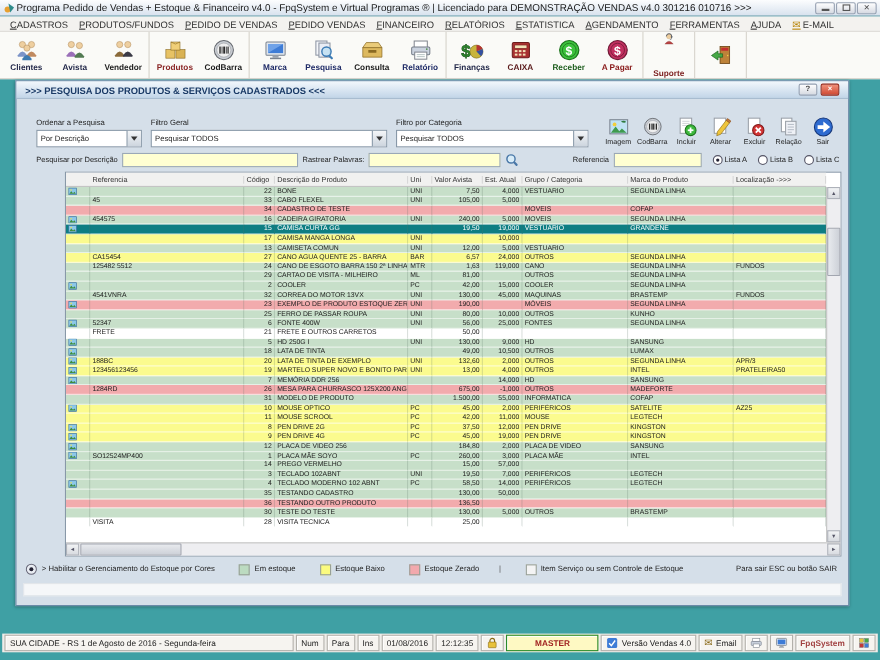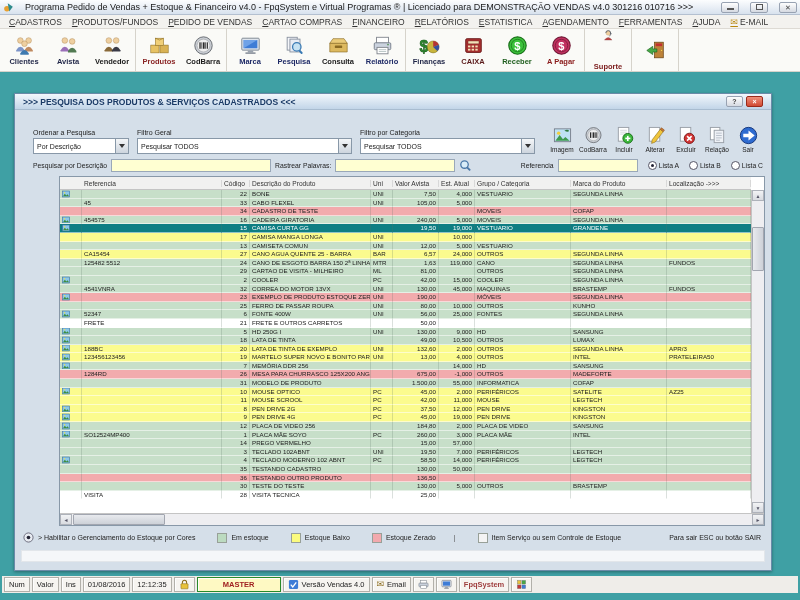"Programa Pedido de Vendas +" .titlebar { gap: 11px -> 1px }
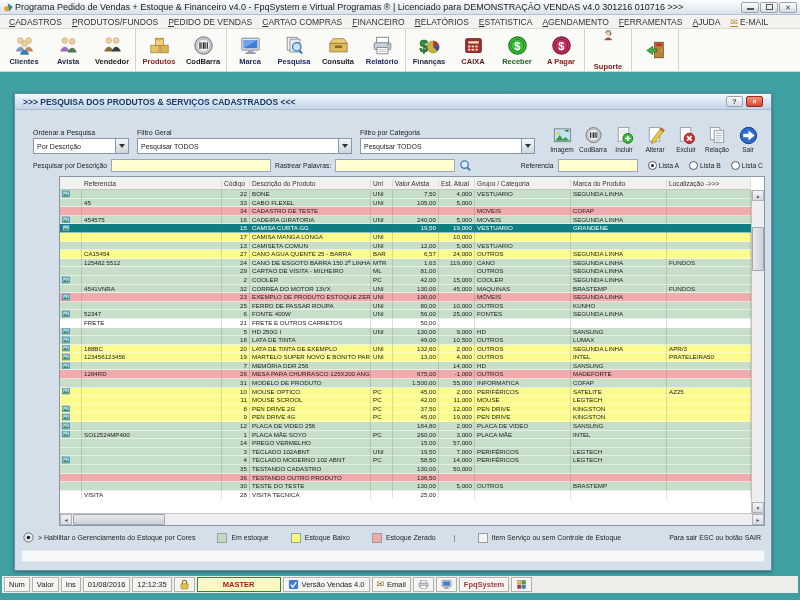"CARTAO COMPRAS" span.menu-item { text: CARTAO COMPRAS -> PEDIDO VENDAS }
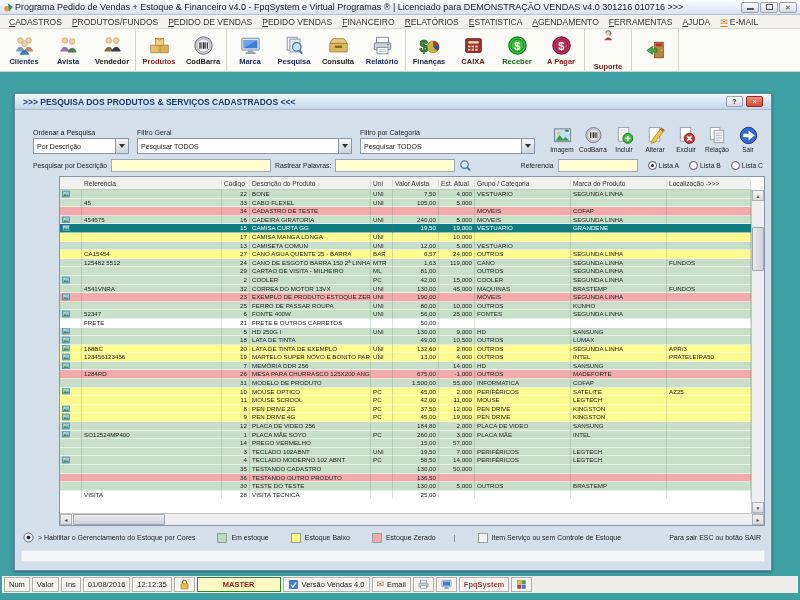">>> PESQUISA DOS PRODUTOS &" .panel { top: 20px -> 0 }
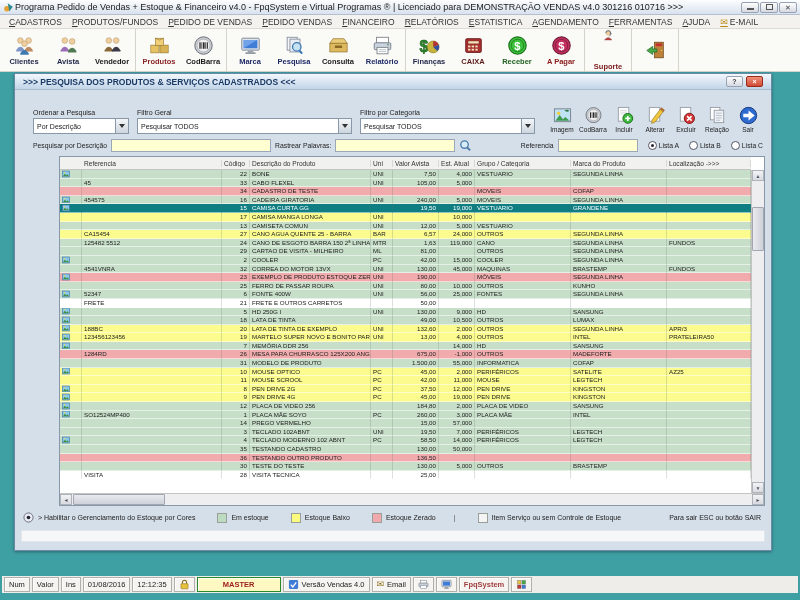"SUA CIDADE - RS 1" div.scell { html: none -> <div>SUA CIDADE - RS 1 de Agosto de 2016 - Segunda-feira</div> }
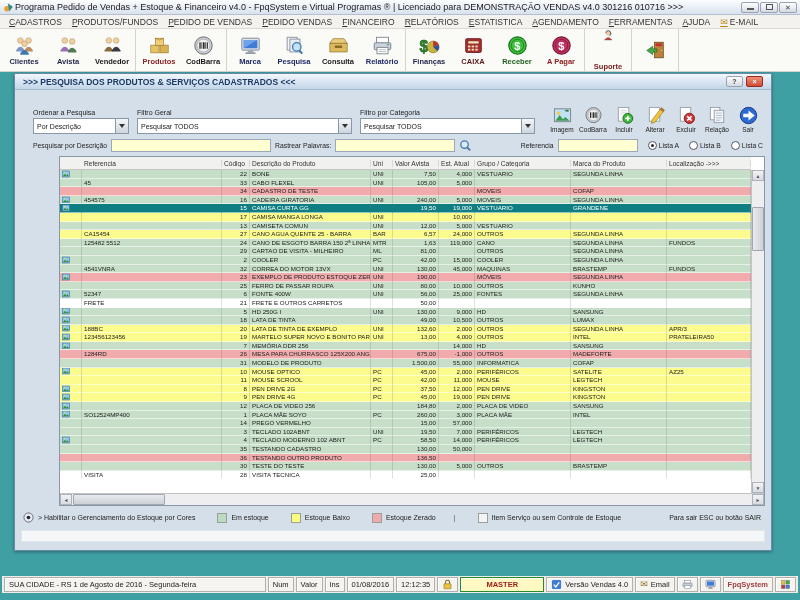"Valor" div.scell { text: Valor -> Para }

================================

- ACTIVITY -
Copy the data precisely. Skip every picture.

- ANSWER SPACE -
"Programa Pedido de Vendas +" .titlebar { gap: 11px -> 1px }
"CARTAO COMPRAS" span.menu-item { text: CARTAO COMPRAS -> PEDIDO VENDAS }
">>> PESQUISA DOS PRODUTOS &" .panel { top: 20px -> 0 }
"SUA CIDADE - RS 1" div.scell { html: none -> <div>SUA CIDADE - RS 1 de Agosto de 2016 - Segunda-feira</div> }
"Valor" div.scell { text: Valor -> Para }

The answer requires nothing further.